3 Department of Clinical and Experimental Oncology, Medical Oncology 1, Veneto Institute of Oncology, IRCCS, Padua, Italy

4 Department of Medical Oncology, IRCCS San Raffaele, Milan, Italy

5 Medical Oncology 1, Regina Elena National Cancer Institute, Rome, Italy

6 Oncology Department, Santa Maria Hospital, Terni, Italy

7 Medical Oncology Unit, Ente Ospedaliero Ospedali Galliera, Genova, Italy

8 Department of Neuroradiology, Bellaria Hospital, IRCCS Institute of Neurological Sciences, Bologna, Italy

Correspondence to:

Alba A. Brandes, email:

Keywords: glioblastoma, RANO, bevacizumab, fotemustine, ETS

Received: January 21, 2017 Accepted: February 08, 2017 Published: February 25, 2017


BACKGROUND: Disease assessment for recurrent glioblastoma (GBM) represents a challenge, especially with the use of antiangiogenic agents. Moreover, validated neuroradiological predictors of outcome are lacking. Recently, the concept of early tumor shrinkage (ETS) has been developed to better assess the ability of treatments in determining a rapid and remarkable tumor response.

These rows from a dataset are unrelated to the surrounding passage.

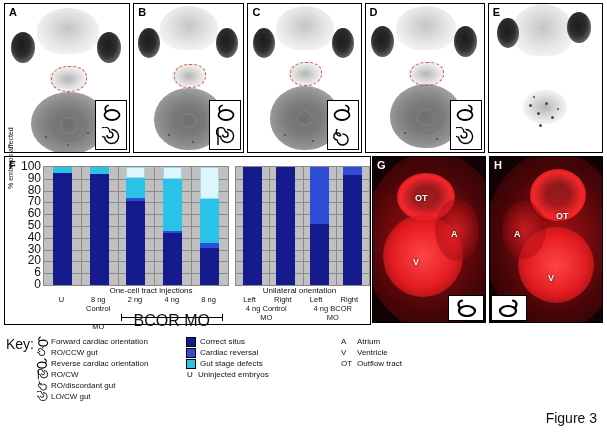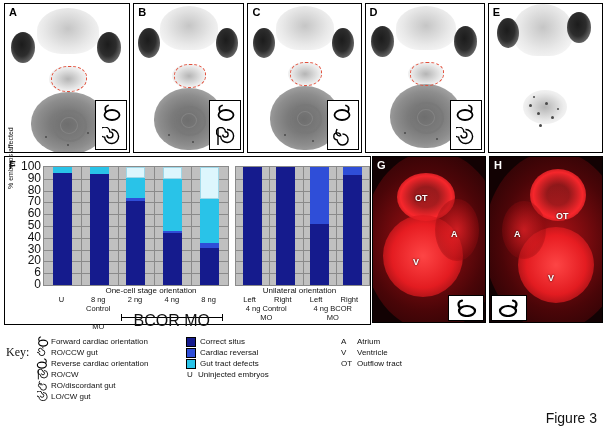--- a/index.html
+++ b/index.html
@@ -345,7 +345,7 @@
     <div class="xaxis">
 
       <div class="xgroup" style="left:0;top:0;width:184px;">
-        <div class="xtitle" style="margin-left:32px;">One-cell stage orientation</div>
+        <div class="xtitle" style="margin-left:32px;">One-cell tract injections</div>
         <div class="xrow" id="xrow-left">
             <div class="xcell">U</div>
             <div class="xcell">8 ng</div>

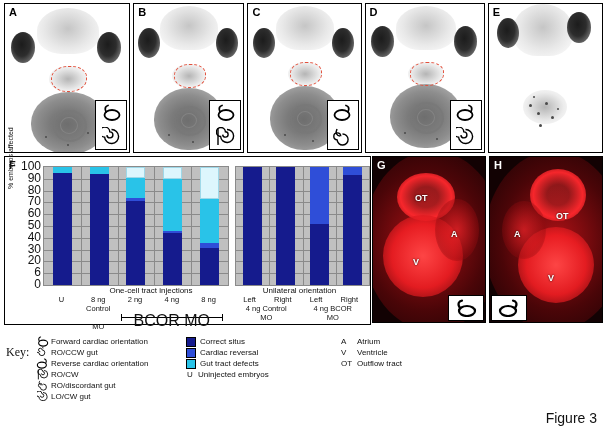--- a/index.html
+++ b/index.html
@@ -72,7 +72,7 @@
 
   
   .key{position:absolute;left:6px;top:336px;width:596px;height:78px;font-size:8px;}
-  .key-title{position:absolute;left:0;top:9px;font-size:12px;font-family:Liberation Serif, serif;}
+  .key-title{position:absolute;left:0;top:0;font-size:14px;}
   .kcol{position:absolute;top:0;}
   .kcol.c1{left:30px;} .kcol.c2{left:180px;} .kcol.c3{left:335px;}
   .krow{display:flex;align-items:center;height:11px;white-space:nowrap;}

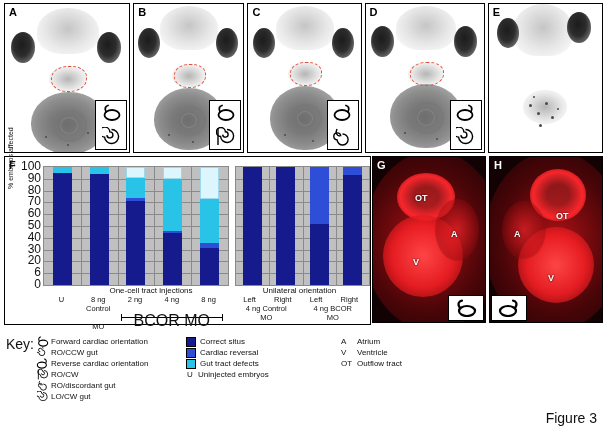--- a/index.html
+++ b/index.html
@@ -500,7 +500,7 @@
         </div>
         <div class="krow">
           <span class="kswatch" style="background: rgb(41, 195, 232);"></span>
-          <span>Gut tract defects</span>
+          <span>Gut stage defects</span>
         </div>
         <div class="krow">
           <span class="kswatch" style="border: none; background: transparent; text-align: center; font-size: 8px; line-height: 8px;">U</span>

The aim of the study was to evaluate the role of ETS in predicting survival of GBM patients treated with BEV

METHODS: We examined the radiological data of patients with recurrent GBM treated with bevacizumab (BEV) or fotemustine (FTM) in the randomized phase II AVAREG trial (EudraCT: 2011-001363-46).

Radiologic assessments at first disease assessment (day 46) were used to calculate the relative change in the sum of the products of perpendicular diameters of all measurable lesions determined by either T1 contrast and T2/FLAIR.

RESULTS: In patients treated with BEV, the best ETS cut-off was reduction of 15% with T1 contrast and of 40% with T2/FLAIR. Adopting this cut-off for T1 contrast radiological changes, ETS was a significant predictor of OS for patients treated with BEV (HR = 0.511, 95%CI:0.269-0.971, p = 0.040). The cut-off obtained for T2/FLAIR was not significantly correlated with OS (p = 0.102), but we found a trend for correlation with survival when considering the variable as continuous (p = 0.058).

CONCLUSIONS: ETS evaluating T1 contrast reduction is a helpful predictor of survival in patients with recurrent GBM treated with BEV, and if validated in a larger prospective trial could be a helpful surrogate endpoint.